# WHAT THE TASK ASKS
Return the data exactly, without pictures.

# MATERIAL FOR THIS EXERCISE
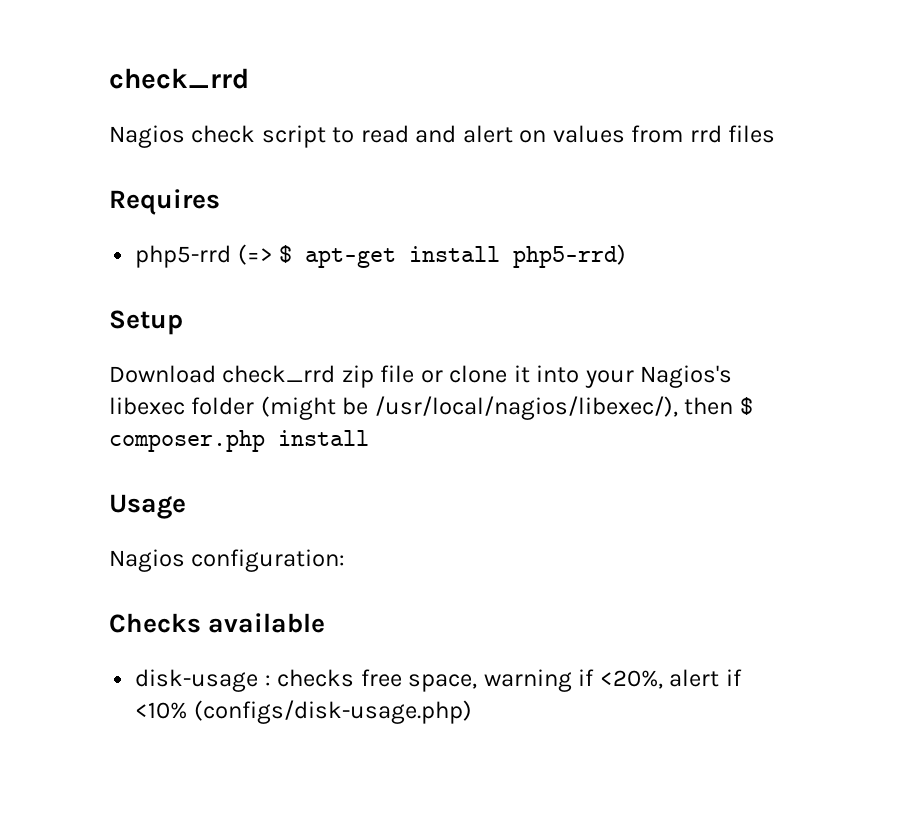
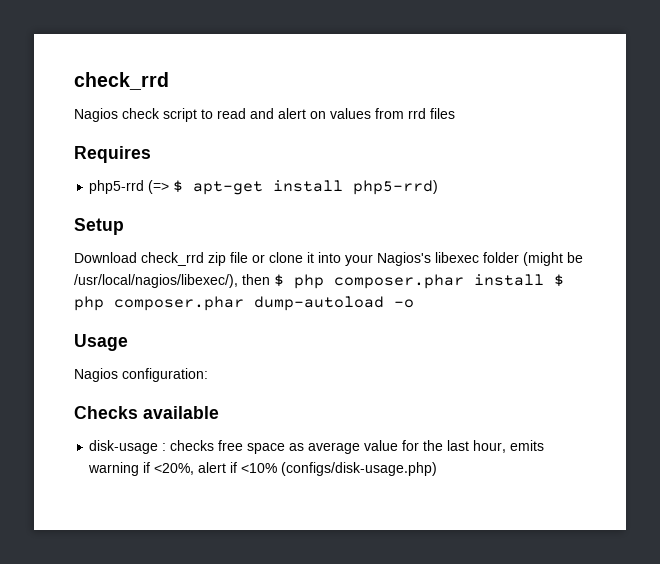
- Download check_rrd zip file or clone it into your Nagios's libexec folder (might be /usr/local/nagios/libexec/), then $ composer.php install
+ Download check_rrd zip file or clone it into your Nagios's libexec folder (might be /usr/local/nagios/libexec/), then $ php composer.phar install $ php composer.phar dump-autoload -o
- disk-usage : checks free space, warning if <20%, alert if <10% (configs/disk-usage.php)
+ disk-usage : checks free space as average value for the last hour, emits warning if <20%, alert if <10% (configs/disk-usage.php)

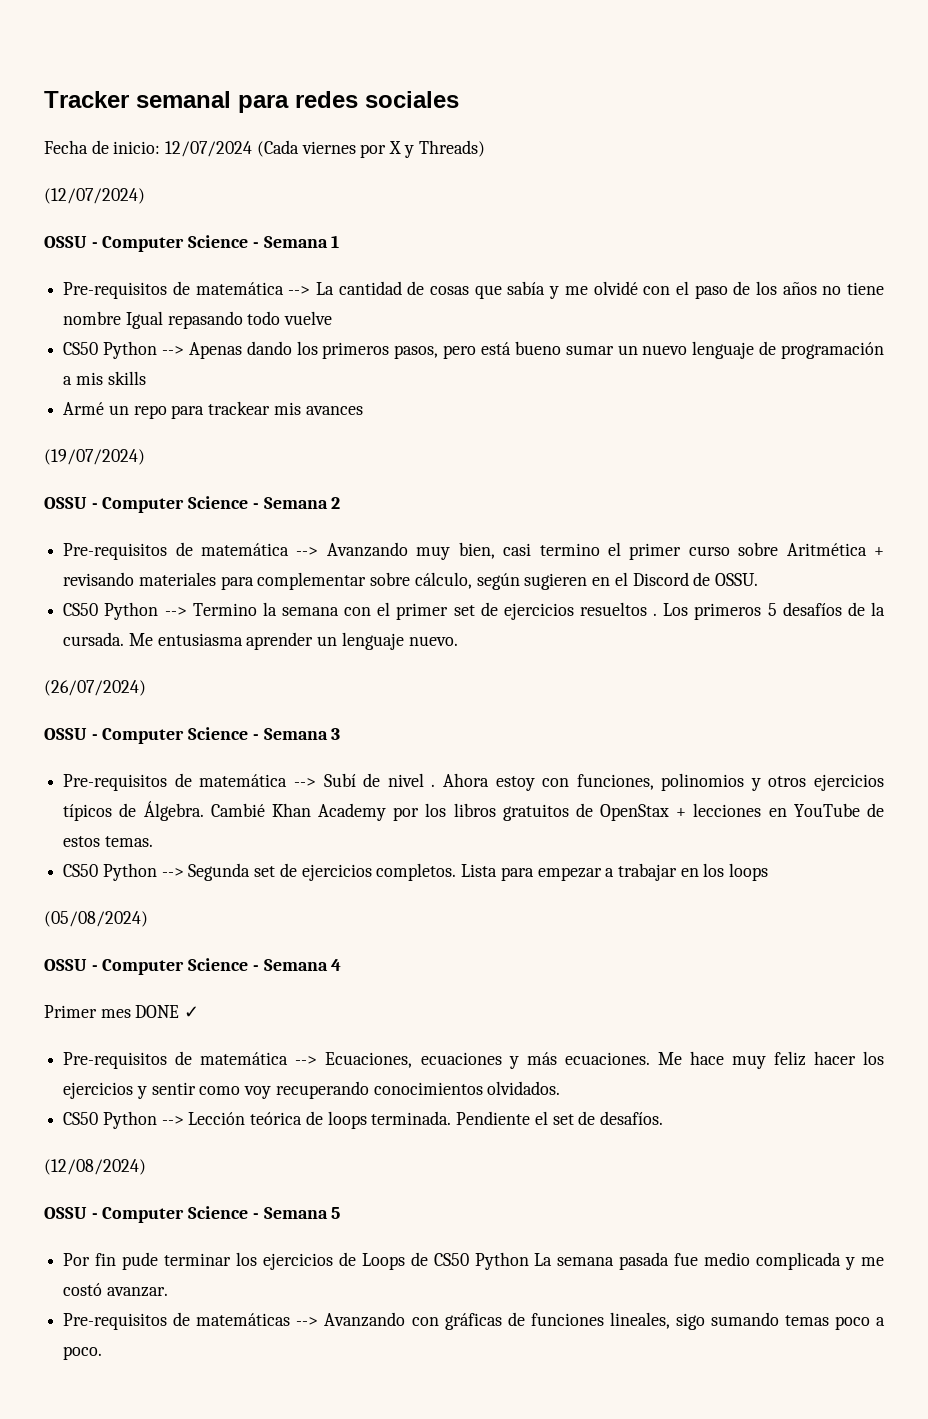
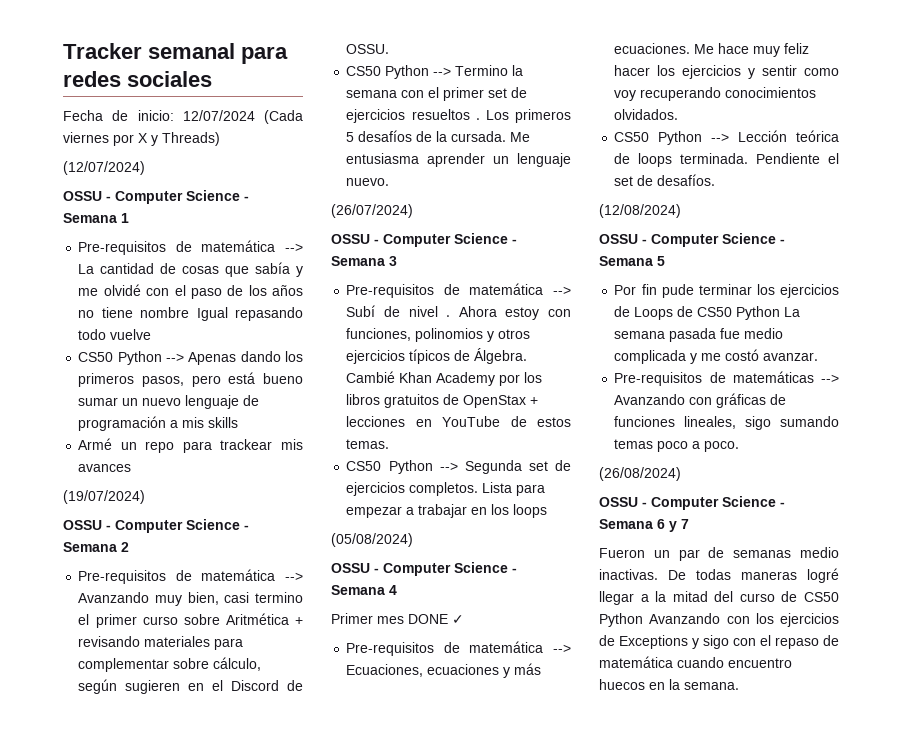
+ (26/08/2024)
+ OSSU - Computer Science - Semana 6 y 7
+ Fueron un par de semanas medio inactivas. De todas maneras logré llegar a la mitad del curso de CS50 Python Avanzando con los ejercicios de Exceptions y sigo con el repaso de matemática cuando encuentro huecos en la semana.

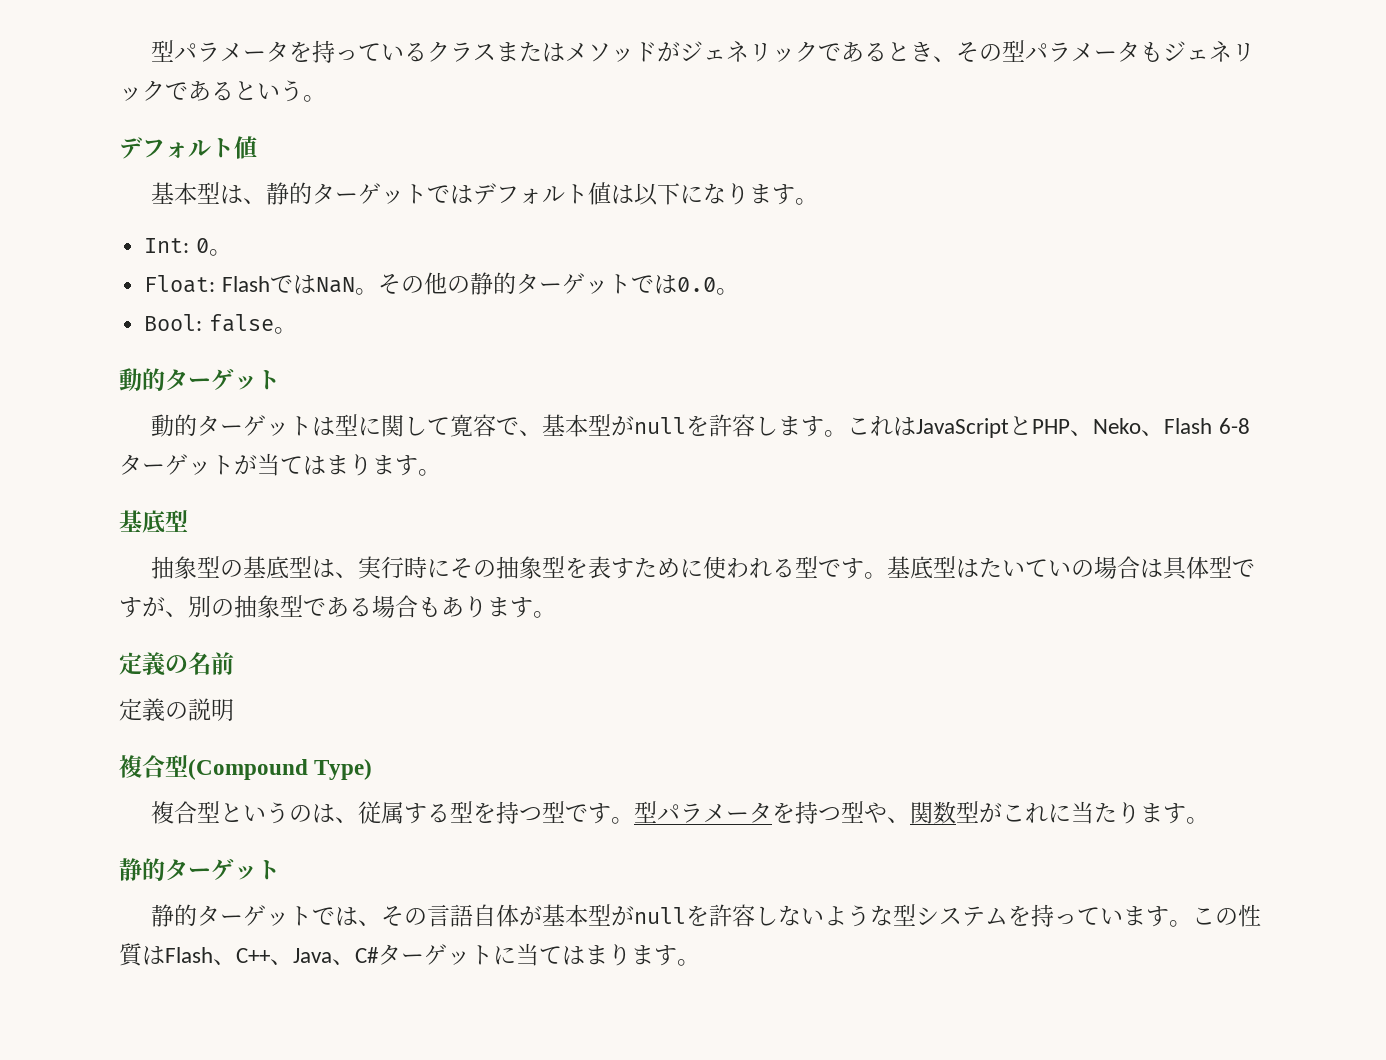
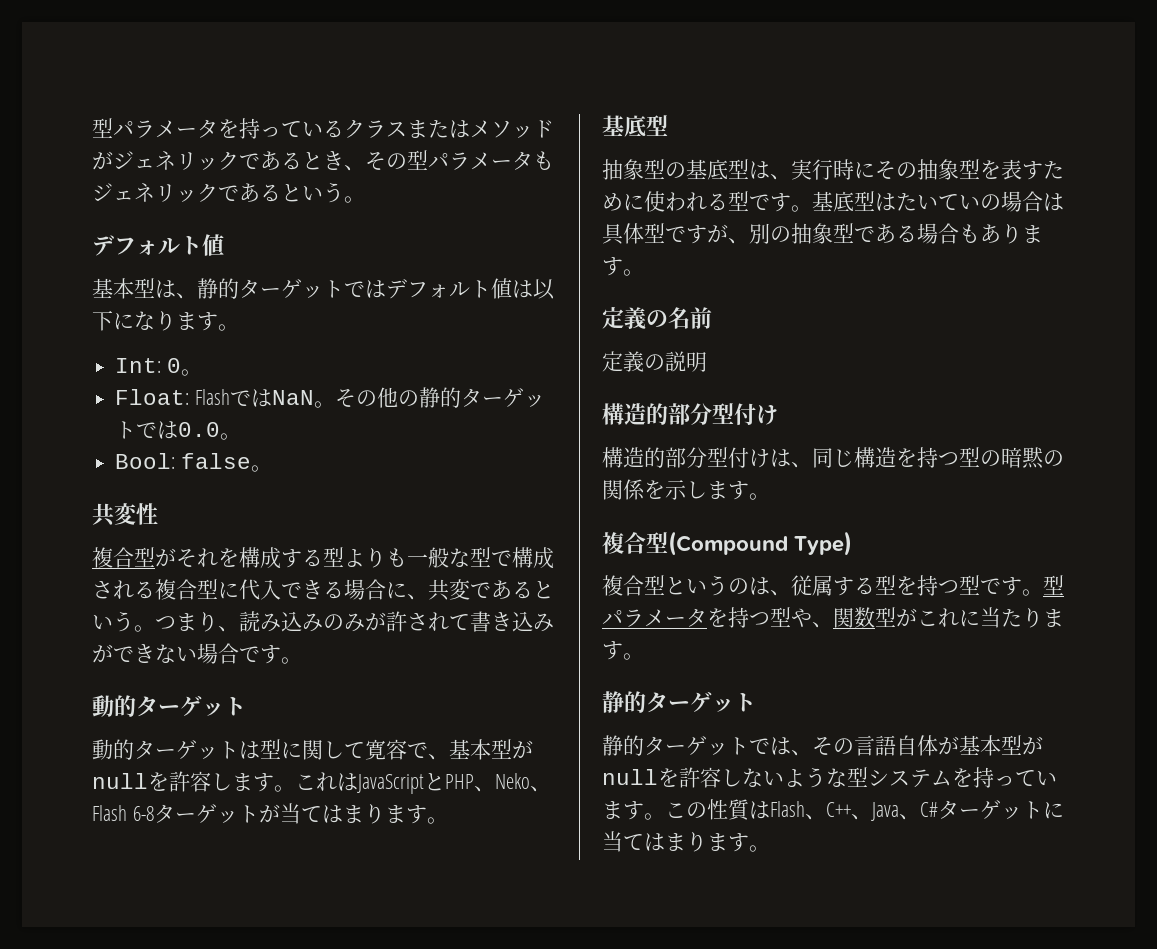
+ 共変性
+ 複合型がそれを構成する型よりも一般な型で構成される複合型に代入できる場合に、共変であるという。つまり、読み込みのみが許されて書き込みができない場合です。
  定義の説明
+ 構造的部分型付け
+ 構造的部分型付けは、同じ構造を持つ型の暗黙の関係を示します。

# ANSWER AREA
- Download check_rrd zip file or clone it into your Nagios's libexec folder (might be /usr/local/nagios/libexec/), then $ composer.php install
+ Download check_rrd zip file or clone it into your Nagios's libexec folder (might be /usr/local/nagios/libexec/), then $ php composer.phar install $ php composer.phar dump-autoload -o
- disk-usage : checks free space, warning if <20%, alert if <10% (configs/disk-usage.php)
+ disk-usage : checks free space as average value for the last hour, emits warning if <20%, alert if <10% (configs/disk-usage.php)

+ (26/08/2024)
+ OSSU - Computer Science - Semana 6 y 7
+ Fueron un par de semanas medio inactivas. De todas maneras logré llegar a la mitad del curso de CS50 Python Avanzando con los ejercicios de Exceptions y sigo con el repaso de matemática cuando encuentro huecos en la semana.

+ 共変性
+ 複合型がそれを構成する型よりも一般な型で構成される複合型に代入できる場合に、共変であるという。つまり、読み込みのみが許されて書き込みができない場合です。
  定義の説明
+ 構造的部分型付け
+ 構造的部分型付けは、同じ構造を持つ型の暗黙の関係を示します。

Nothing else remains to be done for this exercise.